= Try it =
What do the lines say, reproduced word for word, from the first of the entries below through the line bearing "of the robot."?

====== Data for the task ======

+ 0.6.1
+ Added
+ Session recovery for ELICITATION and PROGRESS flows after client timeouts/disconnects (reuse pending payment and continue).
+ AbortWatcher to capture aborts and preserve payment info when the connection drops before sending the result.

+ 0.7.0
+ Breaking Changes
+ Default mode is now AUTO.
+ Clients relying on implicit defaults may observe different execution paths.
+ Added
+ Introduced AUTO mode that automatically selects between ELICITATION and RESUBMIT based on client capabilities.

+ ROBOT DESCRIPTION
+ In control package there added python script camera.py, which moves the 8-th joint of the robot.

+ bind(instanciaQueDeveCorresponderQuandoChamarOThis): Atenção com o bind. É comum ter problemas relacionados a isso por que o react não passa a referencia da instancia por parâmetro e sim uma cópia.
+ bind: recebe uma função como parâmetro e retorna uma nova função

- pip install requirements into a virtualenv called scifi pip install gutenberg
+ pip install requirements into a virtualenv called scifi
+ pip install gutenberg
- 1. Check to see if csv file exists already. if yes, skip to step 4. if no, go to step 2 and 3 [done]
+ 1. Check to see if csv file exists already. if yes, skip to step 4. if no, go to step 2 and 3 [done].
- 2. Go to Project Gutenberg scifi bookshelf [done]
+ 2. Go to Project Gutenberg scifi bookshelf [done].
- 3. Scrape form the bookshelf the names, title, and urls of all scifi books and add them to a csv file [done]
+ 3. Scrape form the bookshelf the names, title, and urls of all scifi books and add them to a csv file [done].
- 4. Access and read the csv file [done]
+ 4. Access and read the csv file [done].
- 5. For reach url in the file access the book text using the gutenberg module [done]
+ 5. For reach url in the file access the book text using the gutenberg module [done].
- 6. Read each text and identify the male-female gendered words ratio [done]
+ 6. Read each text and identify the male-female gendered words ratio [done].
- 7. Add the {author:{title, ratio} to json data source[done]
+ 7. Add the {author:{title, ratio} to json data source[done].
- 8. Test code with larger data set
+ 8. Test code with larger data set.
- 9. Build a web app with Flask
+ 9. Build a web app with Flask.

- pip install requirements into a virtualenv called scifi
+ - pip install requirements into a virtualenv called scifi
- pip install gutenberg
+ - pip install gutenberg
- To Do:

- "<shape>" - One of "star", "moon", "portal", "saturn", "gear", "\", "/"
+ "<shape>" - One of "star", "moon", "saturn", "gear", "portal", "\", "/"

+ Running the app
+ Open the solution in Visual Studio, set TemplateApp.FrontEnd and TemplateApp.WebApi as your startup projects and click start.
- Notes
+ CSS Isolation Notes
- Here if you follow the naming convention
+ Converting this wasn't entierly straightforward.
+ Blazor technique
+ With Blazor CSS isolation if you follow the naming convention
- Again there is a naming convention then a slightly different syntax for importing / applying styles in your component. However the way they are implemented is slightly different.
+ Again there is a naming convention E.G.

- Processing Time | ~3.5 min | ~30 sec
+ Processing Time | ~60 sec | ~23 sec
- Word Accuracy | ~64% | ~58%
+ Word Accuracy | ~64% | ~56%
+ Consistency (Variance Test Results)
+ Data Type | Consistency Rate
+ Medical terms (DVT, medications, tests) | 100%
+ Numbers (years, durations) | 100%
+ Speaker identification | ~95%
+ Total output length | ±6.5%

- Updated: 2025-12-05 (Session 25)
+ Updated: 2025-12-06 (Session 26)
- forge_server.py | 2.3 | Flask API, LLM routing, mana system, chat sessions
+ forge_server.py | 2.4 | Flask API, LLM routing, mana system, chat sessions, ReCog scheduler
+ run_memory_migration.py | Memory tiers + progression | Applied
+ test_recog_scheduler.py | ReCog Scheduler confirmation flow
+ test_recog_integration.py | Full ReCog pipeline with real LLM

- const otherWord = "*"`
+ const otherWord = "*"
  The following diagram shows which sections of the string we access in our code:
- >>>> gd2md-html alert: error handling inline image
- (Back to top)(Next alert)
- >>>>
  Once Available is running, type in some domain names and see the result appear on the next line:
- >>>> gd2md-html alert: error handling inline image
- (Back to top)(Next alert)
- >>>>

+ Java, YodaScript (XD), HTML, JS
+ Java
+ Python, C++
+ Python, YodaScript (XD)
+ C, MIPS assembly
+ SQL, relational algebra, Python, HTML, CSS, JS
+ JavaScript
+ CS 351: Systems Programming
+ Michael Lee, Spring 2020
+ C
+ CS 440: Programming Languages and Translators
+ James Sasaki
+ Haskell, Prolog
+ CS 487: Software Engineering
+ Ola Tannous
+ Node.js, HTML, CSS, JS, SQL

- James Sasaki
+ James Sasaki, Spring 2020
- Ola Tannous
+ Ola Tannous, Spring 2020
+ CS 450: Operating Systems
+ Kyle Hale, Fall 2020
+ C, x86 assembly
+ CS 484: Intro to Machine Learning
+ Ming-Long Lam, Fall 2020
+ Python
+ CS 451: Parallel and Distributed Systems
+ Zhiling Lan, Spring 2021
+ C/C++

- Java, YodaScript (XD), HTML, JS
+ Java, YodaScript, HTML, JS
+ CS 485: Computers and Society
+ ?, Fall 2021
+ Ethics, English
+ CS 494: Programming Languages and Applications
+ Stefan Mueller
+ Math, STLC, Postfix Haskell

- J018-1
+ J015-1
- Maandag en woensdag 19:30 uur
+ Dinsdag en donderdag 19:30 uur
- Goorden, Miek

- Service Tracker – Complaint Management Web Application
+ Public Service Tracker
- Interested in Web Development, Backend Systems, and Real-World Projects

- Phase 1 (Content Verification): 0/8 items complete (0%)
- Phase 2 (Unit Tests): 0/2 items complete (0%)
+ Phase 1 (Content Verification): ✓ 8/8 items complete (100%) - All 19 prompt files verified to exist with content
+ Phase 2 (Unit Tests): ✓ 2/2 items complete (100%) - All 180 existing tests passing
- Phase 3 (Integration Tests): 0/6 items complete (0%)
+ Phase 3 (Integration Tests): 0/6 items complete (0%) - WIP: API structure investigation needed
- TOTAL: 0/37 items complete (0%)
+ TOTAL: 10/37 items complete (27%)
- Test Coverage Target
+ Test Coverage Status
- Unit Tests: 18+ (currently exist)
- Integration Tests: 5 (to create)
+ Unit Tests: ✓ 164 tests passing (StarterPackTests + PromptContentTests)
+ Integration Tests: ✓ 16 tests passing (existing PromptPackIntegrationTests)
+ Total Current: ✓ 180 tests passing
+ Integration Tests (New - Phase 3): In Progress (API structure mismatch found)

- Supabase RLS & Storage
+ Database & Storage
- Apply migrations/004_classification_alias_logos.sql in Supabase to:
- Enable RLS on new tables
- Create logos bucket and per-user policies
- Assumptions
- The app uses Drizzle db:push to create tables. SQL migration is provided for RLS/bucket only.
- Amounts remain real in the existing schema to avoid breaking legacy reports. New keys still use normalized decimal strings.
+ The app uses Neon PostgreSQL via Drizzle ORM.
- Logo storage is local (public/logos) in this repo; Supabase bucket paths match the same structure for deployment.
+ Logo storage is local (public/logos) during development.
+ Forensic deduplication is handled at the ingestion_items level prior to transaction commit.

======

= Solution below =
+ 0.6.1
+ Added
+ Session recovery for ELICITATION and PROGRESS flows after client timeouts/disconnects (reuse pending payment and continue).
+ AbortWatcher to capture aborts and preserve payment info when the connection drops before sending the result.

+ 0.7.0
+ Breaking Changes
+ Default mode is now AUTO.
+ Clients relying on implicit defaults may observe different execution paths.
+ Added
+ Introduced AUTO mode that automatically selects between ELICITATION and RESUBMIT based on client capabilities.

+ ROBOT DESCRIPTION
+ In control package there added python script camera.py, which moves the 8-th joint of the robot.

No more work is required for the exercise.